Hakan Peker & Kral TV Polemiğinde Son Durum

Geçtiğimiz günlerde YeniBirlik Gazetesinde de detaylıca kaleme aldığımız Hakan Peker ve Kral Medya grubunun telif ödememesi ile ilgili gelişmeler bu hafta da devam etti. Bu olaydan sonra Kral TV yetkilisi Gezegen Mehmet, listelerin tarafsız hazırlandığını iddia etmişti. Buna artık kimse inanmıyor. Çünkü başta Kral medya olmak üzere Türkiye’de listelerin nasıl hazırlandığını uçan kuşlar bile biliyor. Radyo ve televizyon listelerinin artık zerre güvenirliliği kalmadı. Listeler halkın umurunda bile değil.

Hakan Peker’in Kral ile yaşadığı polemikte Hakan Peker’in, yeni şarkısının Kral TV'de en çok dinlenenler listesine girememesi üzerine “Madem ilk 20’de yokuz, klibimizi yayınlayamazsınız” diyerek kanalı bastığı iddia edilmişti. MÜYAP Hakan Peker’i haysiyet kuruluna verdiğini iddia edilmişti. Konuyu merak edip mercek altına aldım. MÜYAP bana haysiyet kurulunun bir ihraç anlamına gelmediğini söyledi, bunun birliğin bürokratik yapısı içinde normal bir bilgi alışverişi içeren bir süreç olduğunu öğrendim.

Konu ile ilgili Hakan Peker de hem basın organlarına hem de sosyal medya hesabından açıklamalar yaptı. Hakan’ın ben bu konuda verdiği savaşı çok takdir ediyorum. Davasında kendisini savunuyor ve asla laf altında kalmıyor. En son medyaradar’a yaptığı açıklamada Kral TV’nin on aydır lisanssız yayın yaptığını söyledi ve “Savaş daha yeni başlıyor. Sonuna kadar hakkımın, emeğimin karşılığını arayacağım. Burası öyle muz cumhuriyeti değil. Hukuk var, adalet var. Öyle yalan haber yaptırmakla olmuyor” diyerek konu ile ilgili mücadelesine devam edeceğini söyledi.

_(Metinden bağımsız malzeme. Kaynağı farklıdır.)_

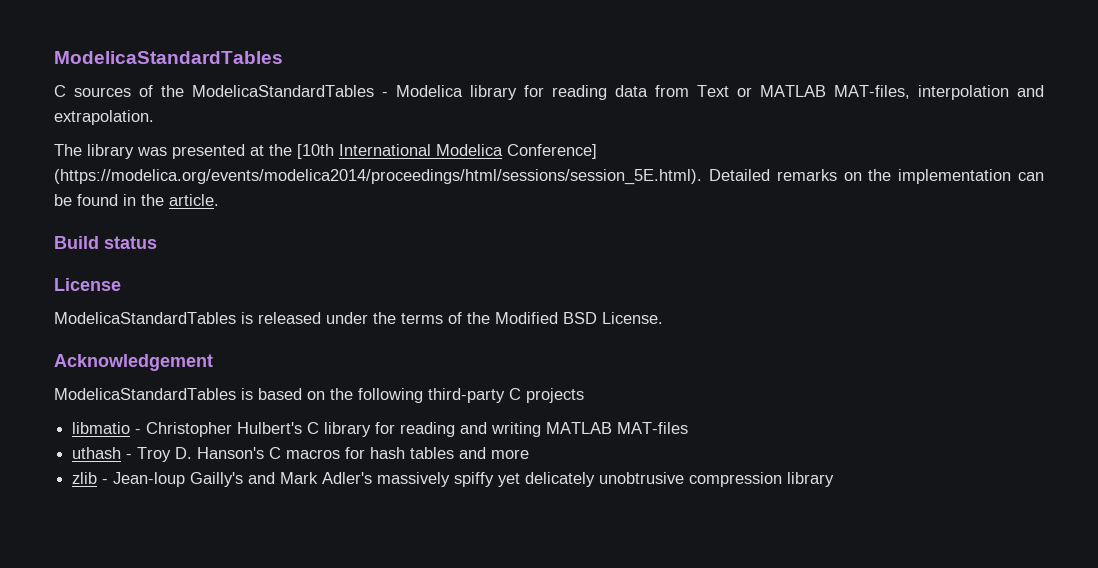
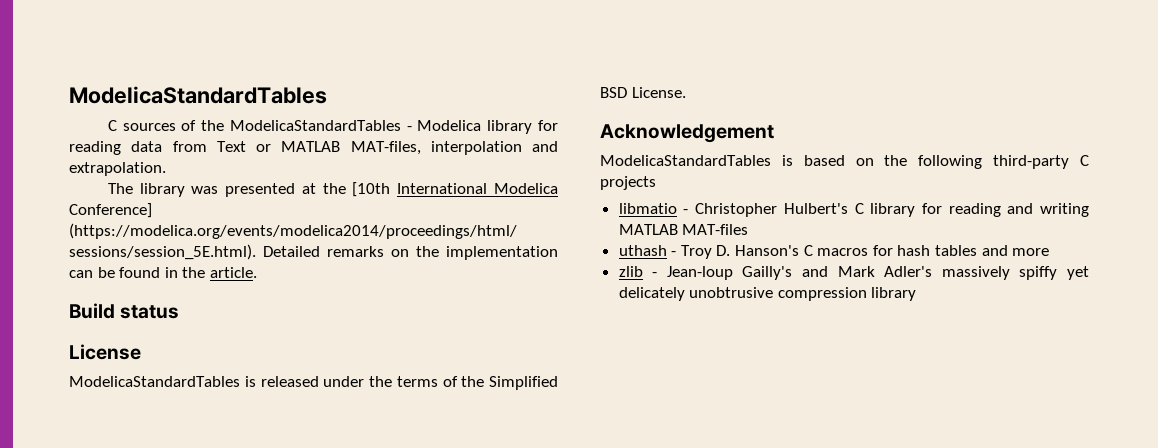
[495,312,558,324] Modified -> [489,376,558,390] Simplified

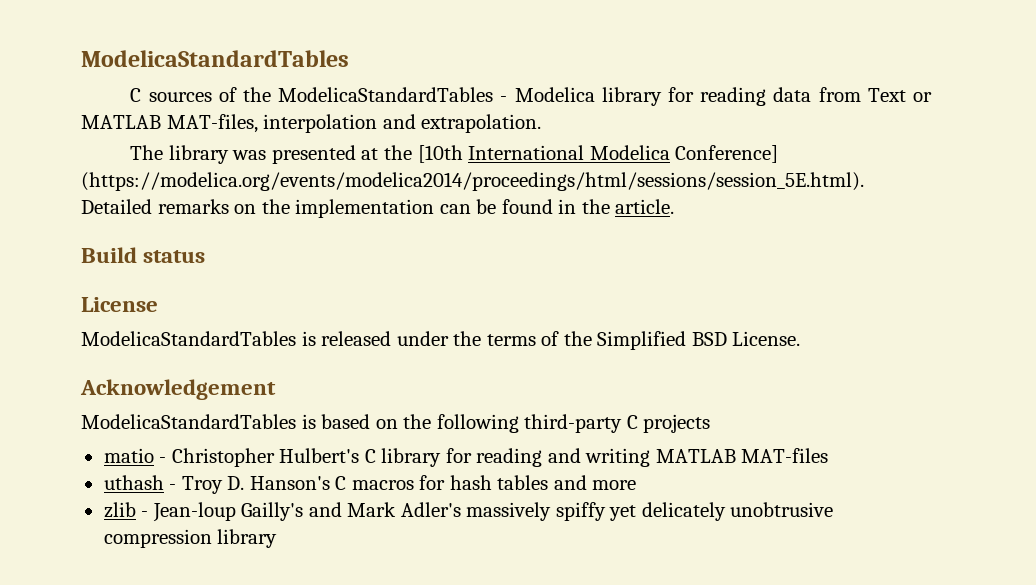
[618,203,677,214] libmatio -> [103,448,154,463] matio

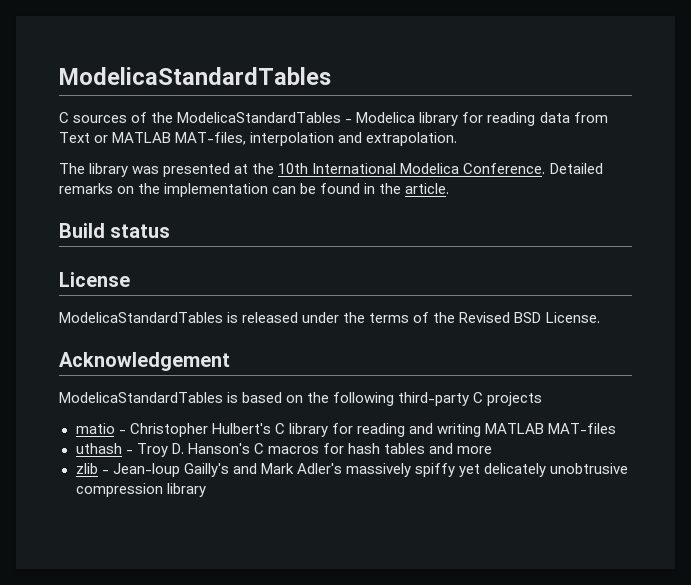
[417,145,463,163] [10th -> [278,163,309,174] 10th
[675,145,779,163] [81,172,864,191] Conference] (https://modelica.org/events/modelica2014/proceedings/html/sessions/session_5E.html). -> [463,163,546,174] Conference.
[597,331,687,350] Simplified -> [459,312,511,323] Revised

Öte yandan Doğuş Medya Grubu ve patronu Ferit Şahenk’in bu konu ile ilgili hiçbir şey yapmaması benim çok garibime gitti. Aldığım duyuma göre meslek birlikleri ile bir pazarlık yapılmış ama fiyatta anlaşma olmamış. Bu eğer doğruysa grup adına ciddi bir ayıp. Koca Ferit Şahenk buna nasıl göz yumuyor anlamıyorum, gözüken o ki bu konu daha çok uzayacak.

Jale Efkara Davet Etti

Doksanlarda yayınladığı başarılı albümlerle dikkatleri çeken ve müzik dünyasının başarılı yorumcuları arasına adını yazdıran Jale, yeni teklisi “El İnsaf” ile müzikseverin efkarını dağıtmaya hazırlanıyor. Jale, yeni şarkısına Gökhan Özdemir yönetmenliğinde Kırklareli Cehennem Şelaleleri’nde klip çekti.

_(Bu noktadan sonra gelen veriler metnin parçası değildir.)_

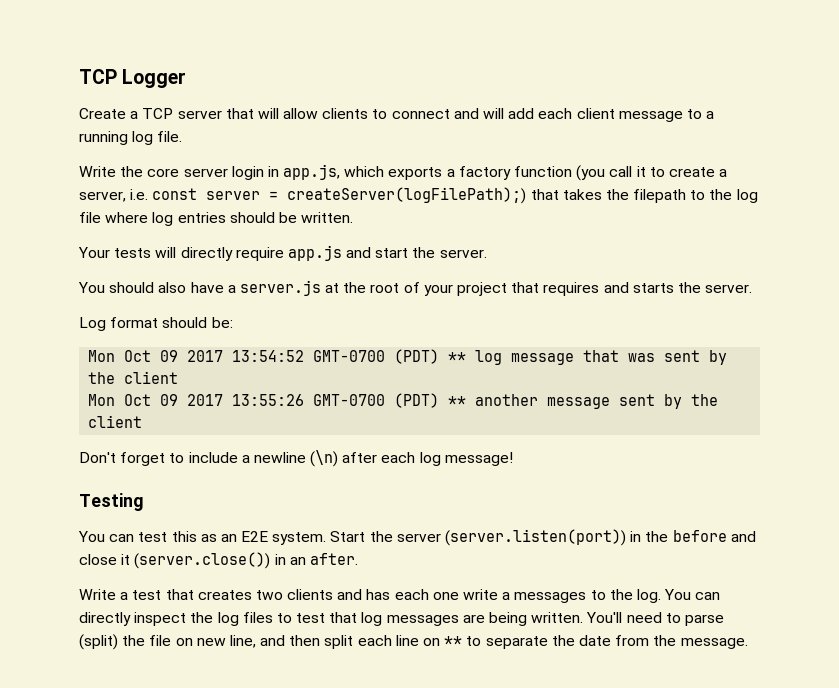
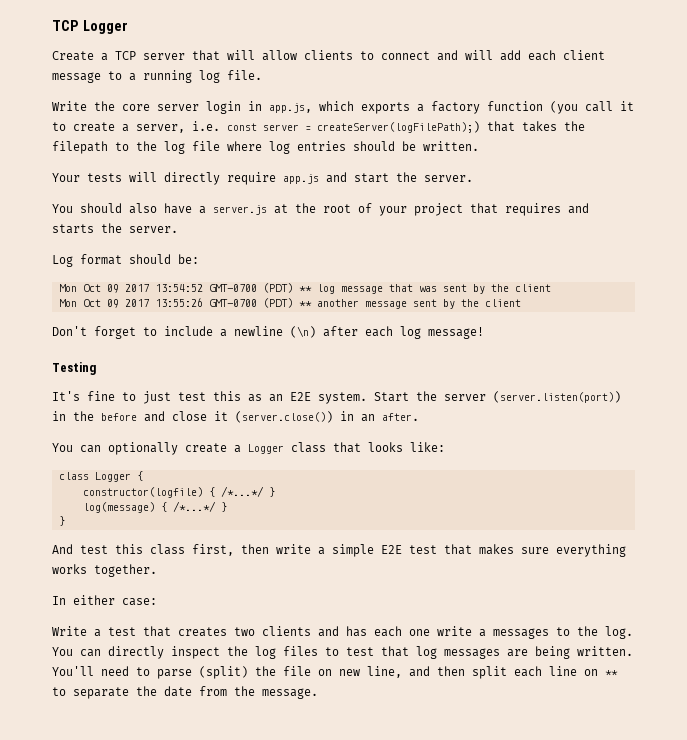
[78,531,135,542] You can -> [52,391,171,404] It's fine to just
(358, 559) none -> [52,442,445,455] [58,471,143,482] [82,486,275,498] [82,501,227,513] [58,516,65,526] [52,544,626,557] [52,564,157,577] [52,595,157,606] // You can optionally create a Logger class that looks like: // class Logger { // constructor(logfile) { /*...*/ } // log(message) { /*...*/ } // } // And test this class first, then write a simple E2E test that makes sure everything works together. // In either case:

90’ların Klasiği “Rüyalar”a Cover Düet

Pop müzik tarihinin en uzun şarkılarından biri olarak akıllarda kalan Ercüment Vural’ın doksanlarda yayınlanan “Rüyalar” adlı şarkısı yeniden yorumlandı. Yeşim Salkım ile yaptığı düetle şarkıyı tekrar seslendiren Ercüment Vural, Yeşim Salkım ile gerçekleştirdiği “Senden Geçemem” adlı düetin ardından bir düete daha imza atmış oldu.

Candan Erçetin’in Kırdığı Anlamsız Pot

Müzik dünyasında kendine has çizgisi ile kısa bir sürede farklılaşmayı başaran ve özel bir kitle edinmeyi başaran Candan Erçetin son zamanlarda gereksiz konulara girdiğini görüyor ve şaşırıyorum. 

Kısa bir süre önce MSG adlı müzik meslek birliği seçimlerine giren ve kazanan Candan Erçetin, bu meslek birliğinde iddialı işlere imza atmak üzere çalışmalara başladı. Candan, efendi ve duruşu olan bir yorumcu. Ama bazen hem medya ile hem de dinleyicileri ile olan ilişkilerinde işin dozunu kaçırıyor. Bende birkaç agresif davranışına şahit olmuş biri olarak hep “keşke biraz daha sakin olsa” diye kendi kendime düşündüm.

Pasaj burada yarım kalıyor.